Riportando tale assunto al caso dei piani attestati e degli accordi di ristrutturazione risulta quindi che possano esercitare il nuovo diritto alla detrazione solo i cedenti o prestatori che abbiano stipulato un accordo con il debitore con riconoscimento di una riduzione dei propri crediti, mediante espressa partecipazione all’accordo di ristrutturazione ex art. 182-bis ovvero ad atto previsto nel piano attestato ex art. 67 (con conseguente pagamento solo parziale); non potranno invece trovare ingresso gli accordi stipulati con debitori che abbiano utilizzato detti istituti, qualora non siano stati posti in essere nell’ambito degli stessi.
Altro presupposto evidenziato dall’Agenzia per il recupero dell’Iva nelle procedure concorsuali ed esecutive è che l’imposta risulti da una fattura regolarmente emessa e registrata. Di conseguenza, non possono beneficiare della detrazione i soggetti che hanno certificato i corrispettivi con altri mezzi (in particolare, scontrini e ricevute fiscali). Il che vale certamente anche per la nuova detrazione dell’Iva prevista in relazione ai piani attestati e agli accordi di ristrutturazione.
Un aspetto particolarmente delicato è, invece, quello del momento nel quale sorge il diritto alla detrazione dell’Iva.
Relativamente sia alle procedure concorsuali che a quelle esecutive l’art. 26 del d.P.R. n. 633/1972 prevede espressamente, quale presupposto per la detrazione, l’infruttuosità delle procedure stesse.
Tale presupposto è da far coincidere (secondo quanto indicato nella Circolare n. 77/E/2000 e nelle Risoluzioni nn. 155/E/2001, 89/E/2002 e 195/E/2008):
- per il fallimento, con la scadenza del termine per la presentazione delle osservazioni (oggi da intendersi, dei reclami) al piano di riparto, ovvero, se il fallimento si chiude senza un piano di riparto, con la scadenza del termine entro il quale è possibile proporre reclamo avverso il decreto di chiusura della procedura;
- per il concordato fallimentare, con il passaggio in giudicato della sentenza di omologazione;
- per la liquidazione coatta amministrativa, con l’approvazione del piano di riparto;
- per il concordato preventivo, dal momento in cui il debitore concordatario adempie agli obblighi assunti in sede di concordato.
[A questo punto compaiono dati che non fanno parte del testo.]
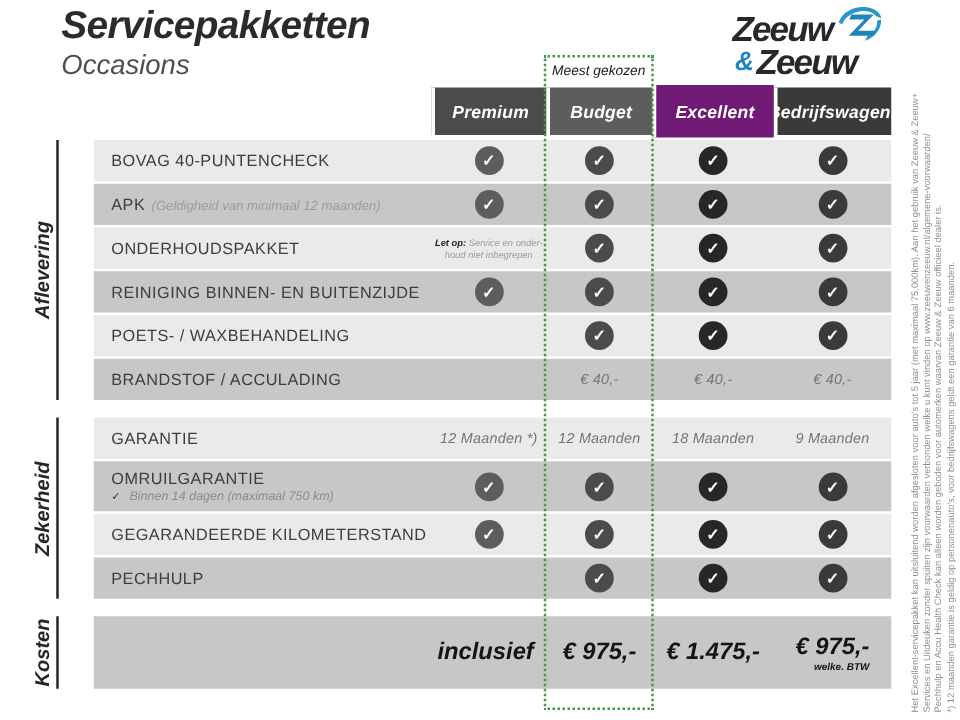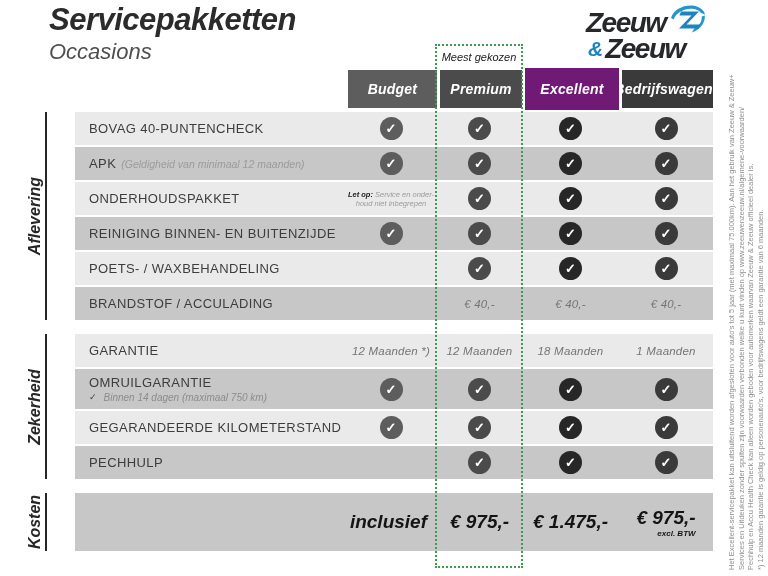--- a/index.html
+++ b/index.html
@@ -115,8 +115,8 @@
   <div class="table">
     <div class="header-row">
       <div class="header-spacer"></div>
-    <div class="header-cell" style="background: rgb(93, 93, 93);">Budget</div>
-        <div class="header-cell" style="background: rgb(75, 75, 75);">Premium</div>
+    <div class="header-cell" style="background: rgb(75, 75, 75);">Premium</div>
+        <div class="header-cell" style="background: rgb(93, 93, 93);">Budget</div>
         <div class="header-cell hc-tall" style="background: #701a75;">Excellent</div>
         <div class="header-cell" style="background: rgb(58, 58, 58);">Bedrijfswagens</div>
       </div>

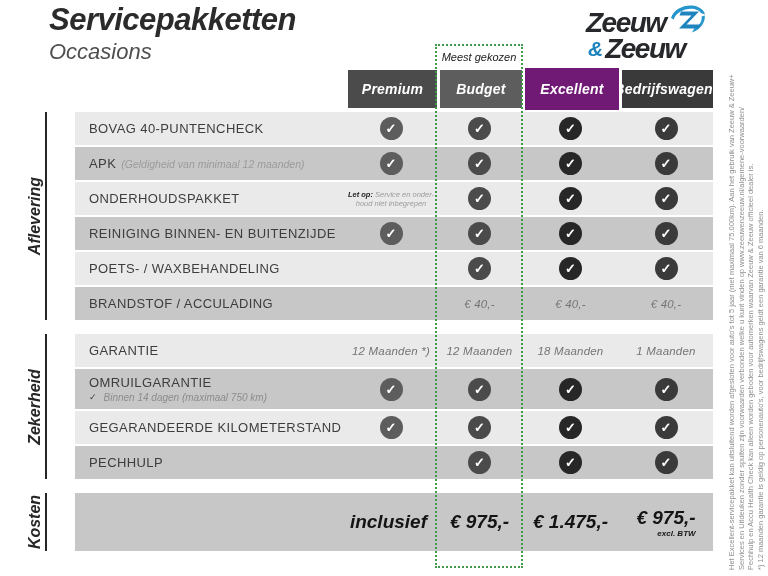--- a/index.html
+++ b/index.html
@@ -251,7 +251,7 @@
               <span class="val-text">18 Maanden</span>
             </div>
             <div class="cell">
-              <span class="val-text">1 Maanden</span>
+              <span class="val-text">9 Maanden</span>
             </div>
           </div>
           <div class="row dark tall">

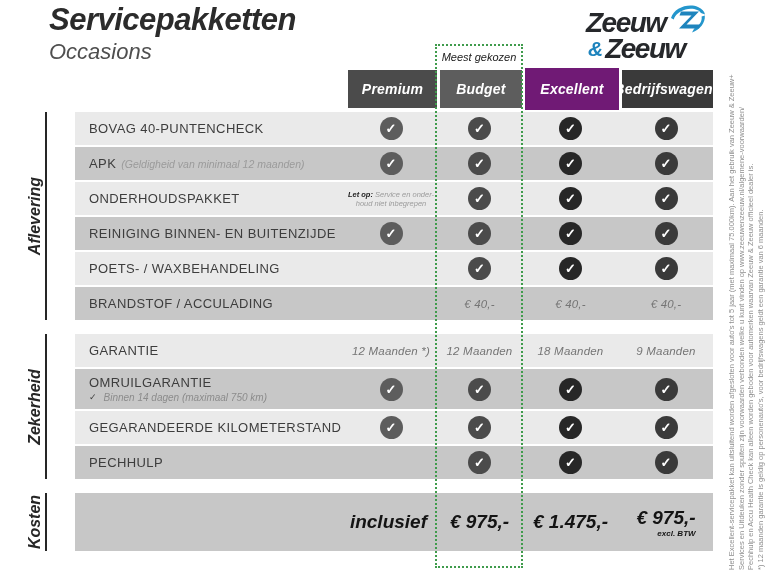--- a/index.html
+++ b/index.html
@@ -327,7 +327,7 @@
               <div class="price">€ 1.475,-</div>
             </div>
             <div class="cell">
-              <div class="price">€ 975,-<div class="price-sub">excl. BTW</div></div>
+              <div class="price">€ 975,-<div class="price-sub">welke. BTW</div></div>
             </div>
           </div>
         </div>

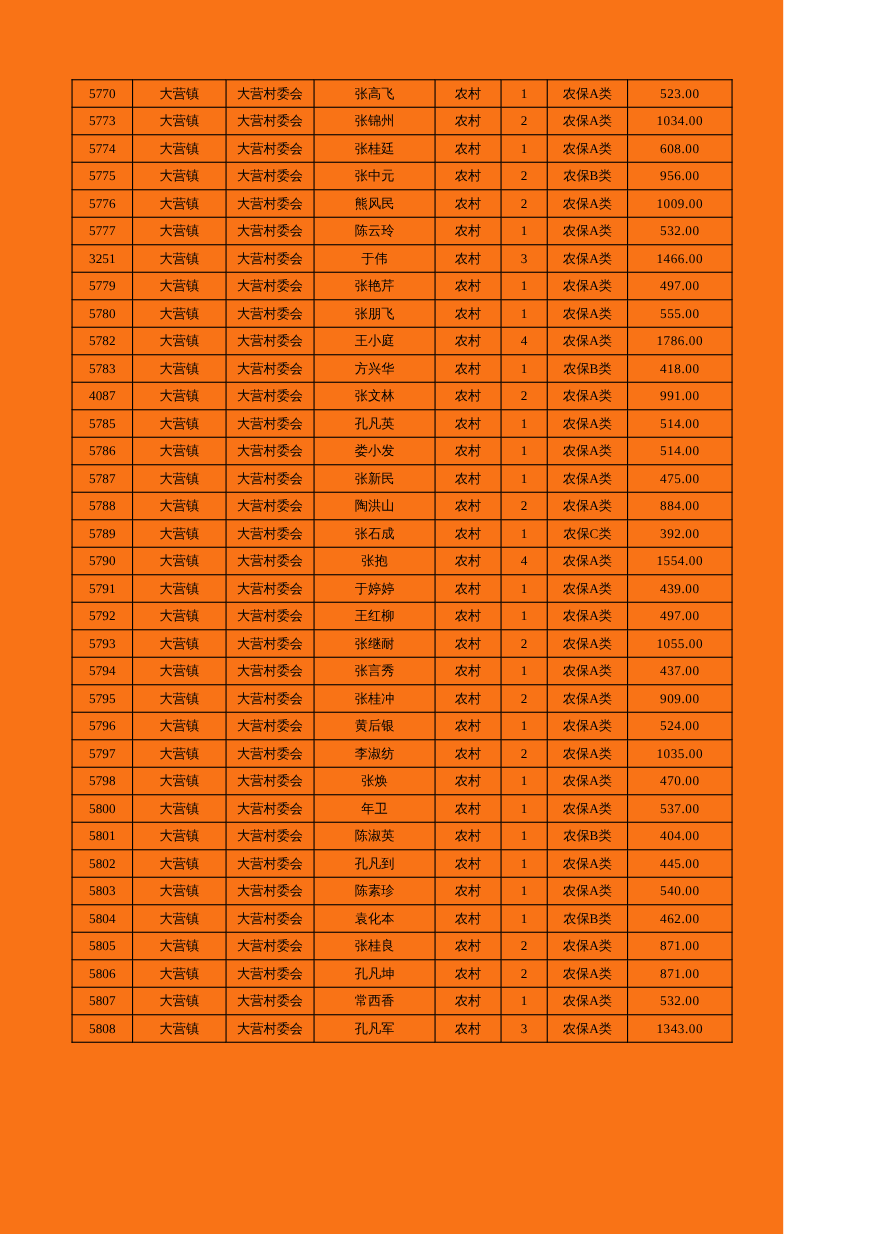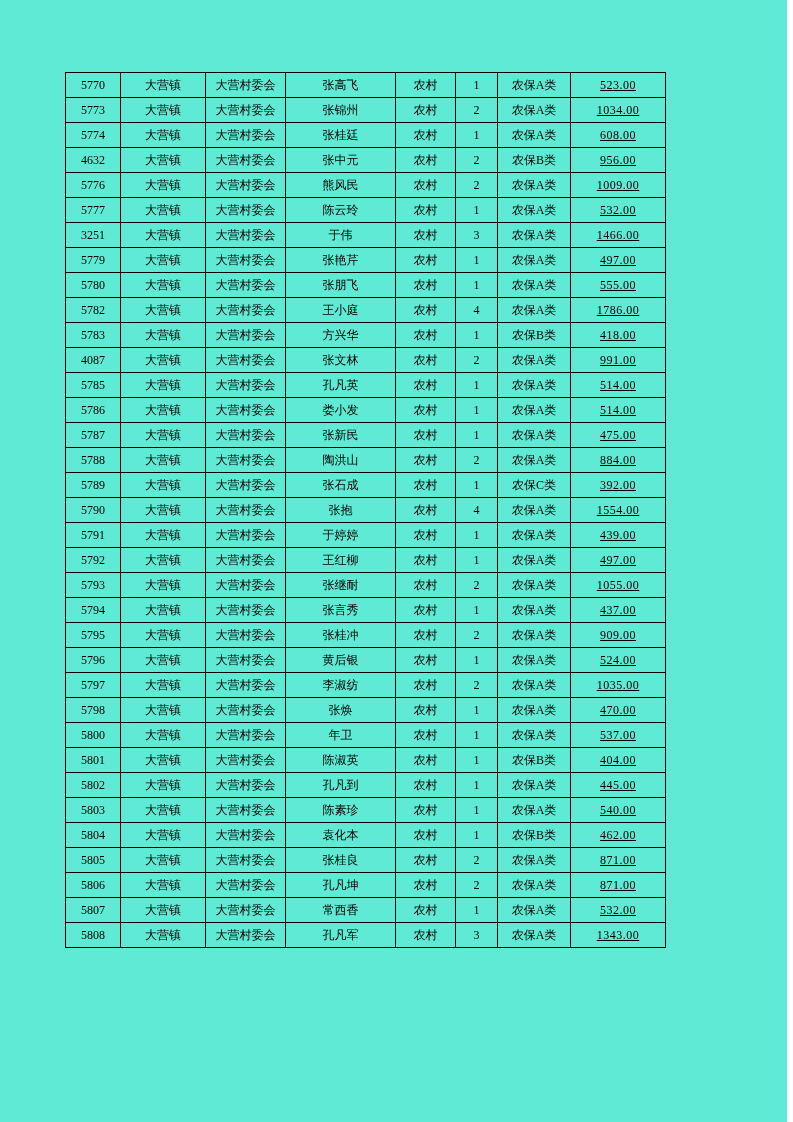--- a/index.html
+++ b/index.html
@@ -15,9 +15,9 @@
   }
   .page {
     position: relative;
-    width: 787px;
+    width: 712px;
     height: 1122px;
-    background: #5eead4;
+    background: #f97316;
     overflow: hidden;
   }
   table.data-table {

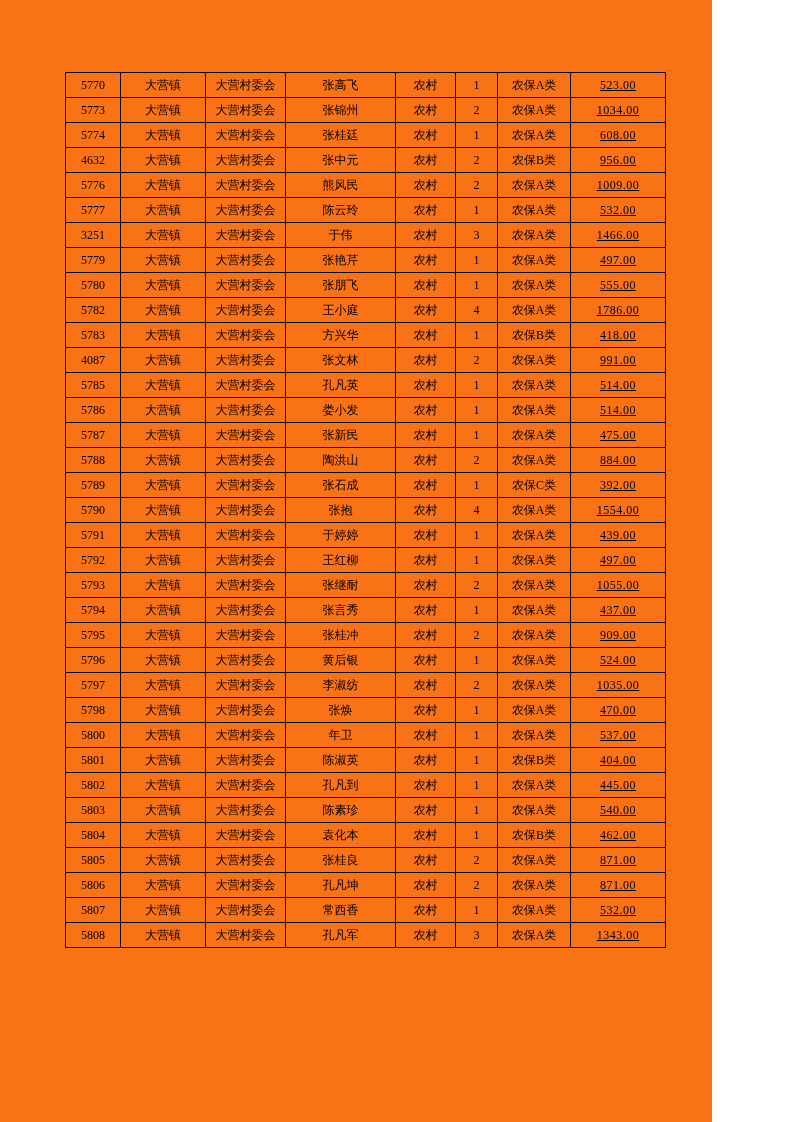--- a/index.html
+++ b/index.html
@@ -39,7 +39,6 @@
   }
   td.col-amount {
     letter-spacing: 0.5px;
-    text-decoration: underline;
   }
 </style>
 </head>

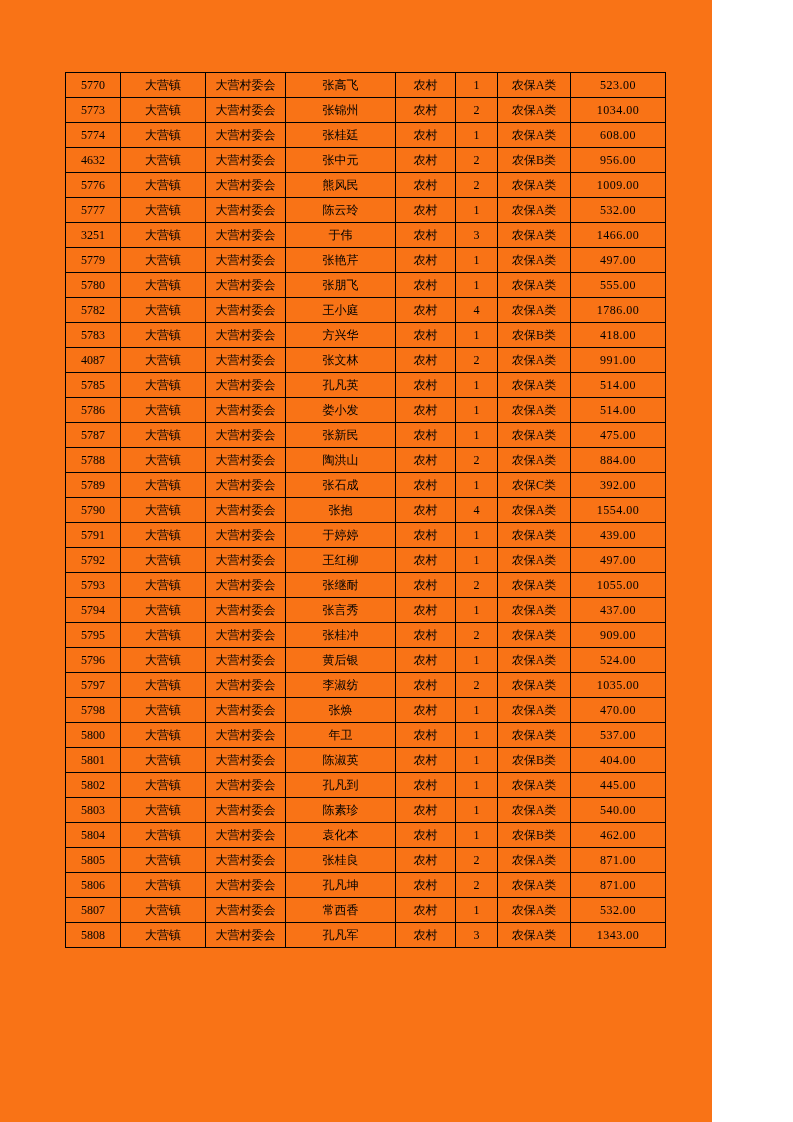--- a/index.html
+++ b/index.html
@@ -88,7 +88,7 @@
           <td class="col-amount">608.00</td>
         </tr>
         <tr>
-          <td class="col-id">4632</td>
+          <td class="col-id">5775</td>
           <td class="col-town">大营镇</td>
           <td class="col-committee">大营村委会</td>
           <td class="col-name">张中元</td>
In caso poi di fallimento per mancato adempimento degli obblighi assunti, il diritto alla detrazione sorge secondo i principi enunciati per il fallimento.
Per le procedure esecutive, il presupposto della infruttuosità viene, invece, ad esistenza, sempre secondo l’Amministrazione finanziaria, quando il credito del cedente o prestatore non trova soddisfacimento attraverso la distribuzione delle somme ricavate dalla vendita dei beni esecutati, oppure quando sia stata accertata e documentata dagli organi della procedura esecutiva l’insussistenza di beni da assoggettare all’esecuzione.